## Given data
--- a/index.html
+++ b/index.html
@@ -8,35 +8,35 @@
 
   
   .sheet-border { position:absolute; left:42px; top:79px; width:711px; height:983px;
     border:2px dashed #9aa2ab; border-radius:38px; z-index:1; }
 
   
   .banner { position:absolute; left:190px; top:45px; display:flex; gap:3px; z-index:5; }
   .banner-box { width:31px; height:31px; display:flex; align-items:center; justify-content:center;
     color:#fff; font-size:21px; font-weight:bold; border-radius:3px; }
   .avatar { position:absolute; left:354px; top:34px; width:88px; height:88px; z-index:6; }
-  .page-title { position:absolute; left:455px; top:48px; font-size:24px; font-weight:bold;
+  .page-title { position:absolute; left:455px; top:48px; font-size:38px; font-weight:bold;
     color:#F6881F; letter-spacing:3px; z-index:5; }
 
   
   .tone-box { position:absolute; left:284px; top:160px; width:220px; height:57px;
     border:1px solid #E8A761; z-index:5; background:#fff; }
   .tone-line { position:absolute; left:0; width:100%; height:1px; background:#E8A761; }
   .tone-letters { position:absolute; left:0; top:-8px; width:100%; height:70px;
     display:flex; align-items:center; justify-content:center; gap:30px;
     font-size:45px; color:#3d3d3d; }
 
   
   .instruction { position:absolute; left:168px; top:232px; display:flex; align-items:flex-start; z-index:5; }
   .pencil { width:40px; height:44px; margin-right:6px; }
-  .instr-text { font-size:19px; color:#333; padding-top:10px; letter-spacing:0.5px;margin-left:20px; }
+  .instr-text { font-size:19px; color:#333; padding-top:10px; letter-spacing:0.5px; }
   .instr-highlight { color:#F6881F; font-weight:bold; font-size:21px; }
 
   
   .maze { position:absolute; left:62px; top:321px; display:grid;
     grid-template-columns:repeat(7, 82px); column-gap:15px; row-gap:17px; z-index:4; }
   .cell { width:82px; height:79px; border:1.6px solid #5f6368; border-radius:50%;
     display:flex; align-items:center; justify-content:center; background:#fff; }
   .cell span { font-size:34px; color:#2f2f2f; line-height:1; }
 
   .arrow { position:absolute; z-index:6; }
==
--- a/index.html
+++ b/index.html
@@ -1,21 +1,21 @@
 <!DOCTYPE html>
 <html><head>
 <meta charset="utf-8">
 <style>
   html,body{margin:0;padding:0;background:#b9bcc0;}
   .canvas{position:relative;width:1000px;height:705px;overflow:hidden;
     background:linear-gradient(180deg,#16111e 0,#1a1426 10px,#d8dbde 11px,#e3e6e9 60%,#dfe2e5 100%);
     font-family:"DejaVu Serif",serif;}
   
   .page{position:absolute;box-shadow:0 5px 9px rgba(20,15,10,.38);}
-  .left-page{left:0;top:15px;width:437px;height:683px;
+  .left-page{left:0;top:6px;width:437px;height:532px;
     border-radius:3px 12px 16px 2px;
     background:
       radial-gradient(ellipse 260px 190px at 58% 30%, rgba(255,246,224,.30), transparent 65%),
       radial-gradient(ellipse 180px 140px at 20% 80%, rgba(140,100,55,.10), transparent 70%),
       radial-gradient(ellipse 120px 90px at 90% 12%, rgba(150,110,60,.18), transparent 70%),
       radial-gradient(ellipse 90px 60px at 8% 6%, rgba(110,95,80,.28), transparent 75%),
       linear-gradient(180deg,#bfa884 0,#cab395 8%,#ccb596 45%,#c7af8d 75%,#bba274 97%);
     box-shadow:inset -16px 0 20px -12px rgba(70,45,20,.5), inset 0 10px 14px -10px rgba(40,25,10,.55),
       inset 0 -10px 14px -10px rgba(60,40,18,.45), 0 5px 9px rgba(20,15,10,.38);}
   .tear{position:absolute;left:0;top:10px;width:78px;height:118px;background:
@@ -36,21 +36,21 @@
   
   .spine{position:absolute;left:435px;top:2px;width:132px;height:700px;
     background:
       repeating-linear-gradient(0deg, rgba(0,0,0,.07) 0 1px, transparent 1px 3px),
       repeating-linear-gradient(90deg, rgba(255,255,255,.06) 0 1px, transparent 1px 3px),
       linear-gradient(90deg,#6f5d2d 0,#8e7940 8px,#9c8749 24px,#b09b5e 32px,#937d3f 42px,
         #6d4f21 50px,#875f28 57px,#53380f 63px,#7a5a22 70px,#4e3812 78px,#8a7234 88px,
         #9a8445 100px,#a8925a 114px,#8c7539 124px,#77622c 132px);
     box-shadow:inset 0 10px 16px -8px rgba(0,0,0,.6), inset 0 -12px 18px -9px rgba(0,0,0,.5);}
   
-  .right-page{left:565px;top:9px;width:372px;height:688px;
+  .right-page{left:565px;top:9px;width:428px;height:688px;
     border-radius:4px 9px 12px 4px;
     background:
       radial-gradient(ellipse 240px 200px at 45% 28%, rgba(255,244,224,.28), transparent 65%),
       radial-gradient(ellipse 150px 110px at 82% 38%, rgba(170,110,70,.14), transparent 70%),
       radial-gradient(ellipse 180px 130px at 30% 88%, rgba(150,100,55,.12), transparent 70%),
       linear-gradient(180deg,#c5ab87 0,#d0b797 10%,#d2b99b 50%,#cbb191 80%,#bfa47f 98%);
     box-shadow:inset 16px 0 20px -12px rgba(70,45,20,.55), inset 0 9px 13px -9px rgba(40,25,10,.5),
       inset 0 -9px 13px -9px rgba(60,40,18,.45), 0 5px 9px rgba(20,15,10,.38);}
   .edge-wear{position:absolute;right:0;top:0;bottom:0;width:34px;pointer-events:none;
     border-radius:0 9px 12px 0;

## Required action
Scan the lines above for the word "weight", then copy each line that has it.

## Task answer
     color:#fff; font-size:21px; font-weight:bold; border-radius:3px; }
-  .page-title { position:absolute; left:455px; top:48px; font-size:24px; font-weight:bold;
+  .page-title { position:absolute; left:455px; top:48px; font-size:38px; font-weight:bold;
   .instr-highlight { color:#F6881F; font-weight:bold; font-size:21px; }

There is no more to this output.